An eclectic approach in drawing from the existing fiqh legacy provided many ready solutions. Eclecticism between madhahib in matters commercial was, after all, a principle well ensconced in fiqh centuries before the rise of contemporary Islamic finance. Its reiteration by jurists as loyally committed to madhhabism as Mawlana Rashid Ahmad Gangohi and Mawlana Ashraf Ali Thanwi decades before Islamic finance came into its own is certainly not without significance. It wasn’t uncommon for the search for precedent to transcend even the four popular madhahib.
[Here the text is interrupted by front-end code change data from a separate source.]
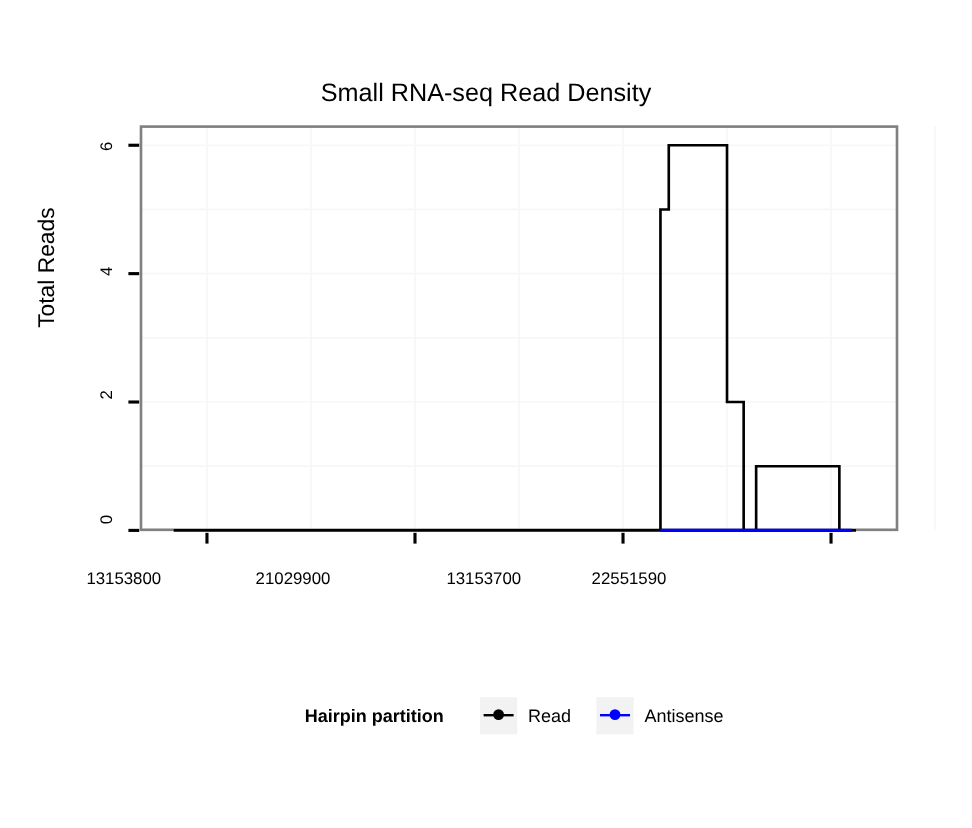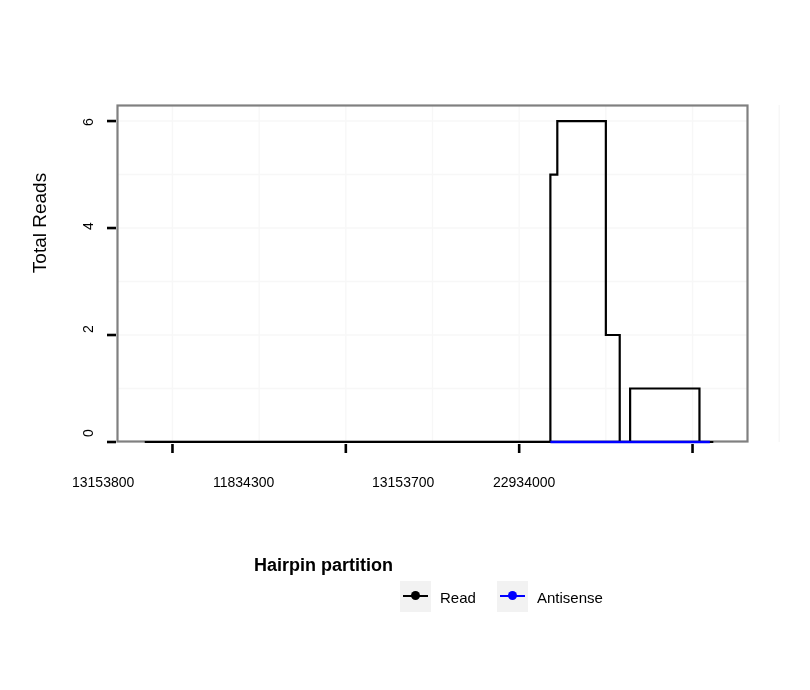"Small RNA-seq Read Density" div.chart-title { html: none -> <div>Small RNA-seq Read Density</div> }
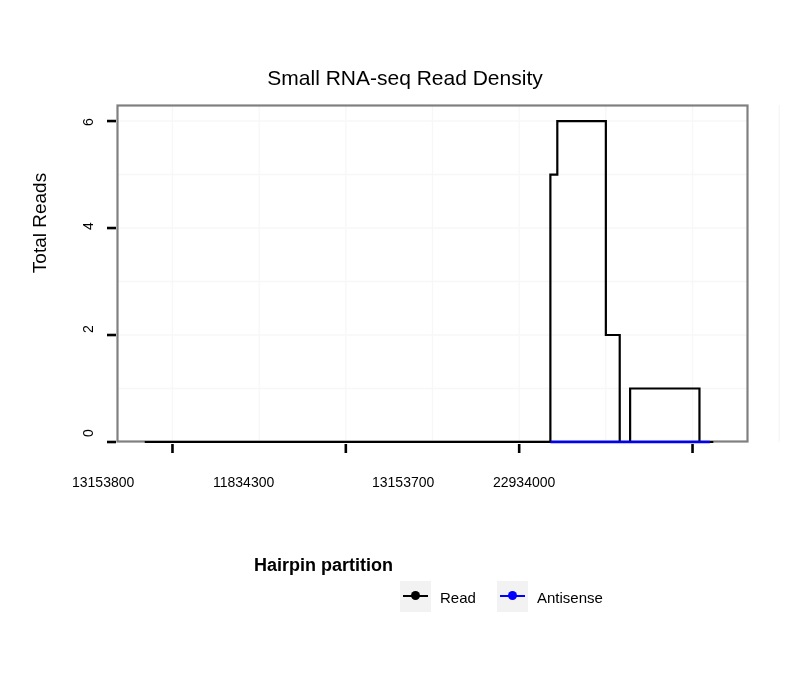"11834300" div.xtick-label { text: 11834300 -> 21029900 }
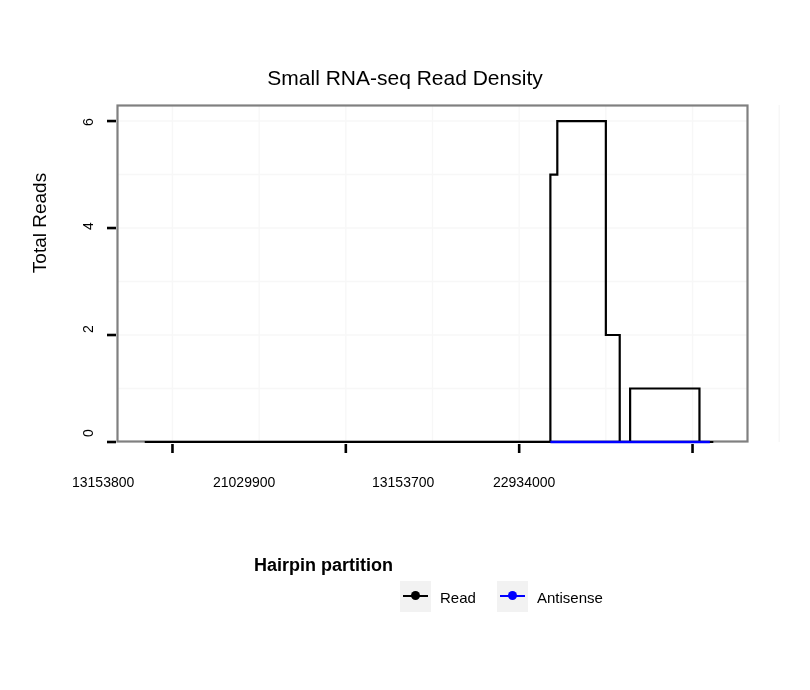"22934000" div.xtick-label { text: 22934000 -> 22551590 }
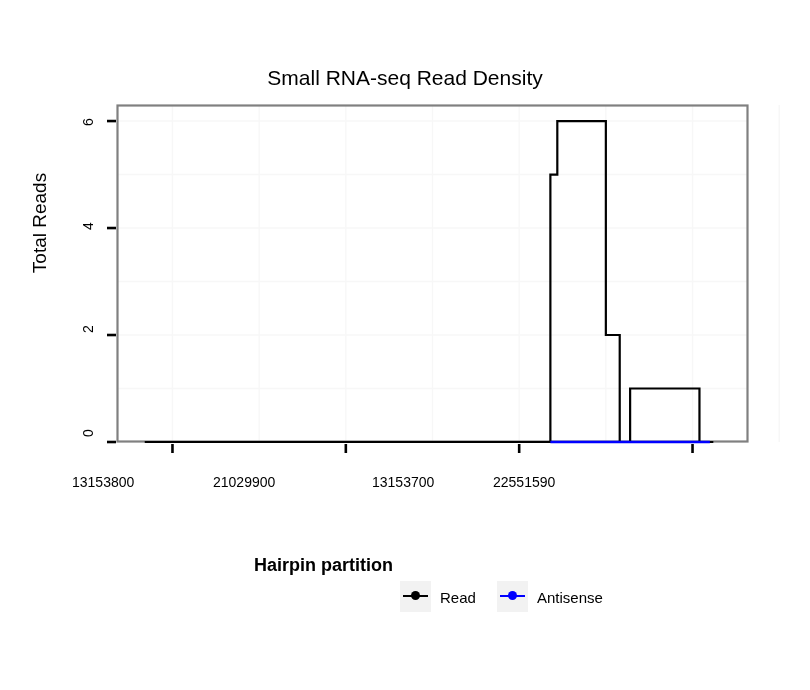"Hairpin partition" .legend-title { font-size: 18px -> 15px; top: 555px -> 589px }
Where the letter of the fiqh legacy fell short of providing solutions, its maxims and legal theory were brought into play–not in modernism’s deceptive manner of using usul to erode Shari’ah, but with the responsibility of jurists who believe in their role as interpreters and not fabricators of the Divine Will.

A good part of what came from all of this was innovative. Forms of contract unprecedented in our fiqh legacy were brought into existence. But modernists observers who imagined that innovation in the law of contract justifies innovation in the rest of the law miss one essential point. The law of contract has always been one of custom and innovation within broadly prescribed prohibition, whereas family law and the penal code are areas of specific prescription. No amount of cleverly worded sophistry will set the innovation of sukuk al- ijarah on par with the legitimization of same-sex marriages–the perceived violation of human dignity notwithstanding.

The results of scholarly thought and innovation in Islamic finance have not always been homogeneous or approved by consensus. Differences of opinion have and will continue to come about. Contentious issues there certainly are, and they will continue to be debated with fervour. But then again, that is exactly how Islamic law has always been for a thousand years and more. What it has never been, and, Allah willing, will never become is the unbridled, unfettered and totally relentless secular construct which modernism wishes to pass off as the law of Islam.

If there is, in any way, something that modernism can learn from Islamic finance, it is certainly not how the rejection of Shari’ah could be camouflaged as its reform. The most important lesson it could ever learn from the story of Islamic finance is that success can only begin with the acknowledgement of inviolable parameters. As long as those limits remains unacknowledged, modernism will continue to bark up the wrong tree.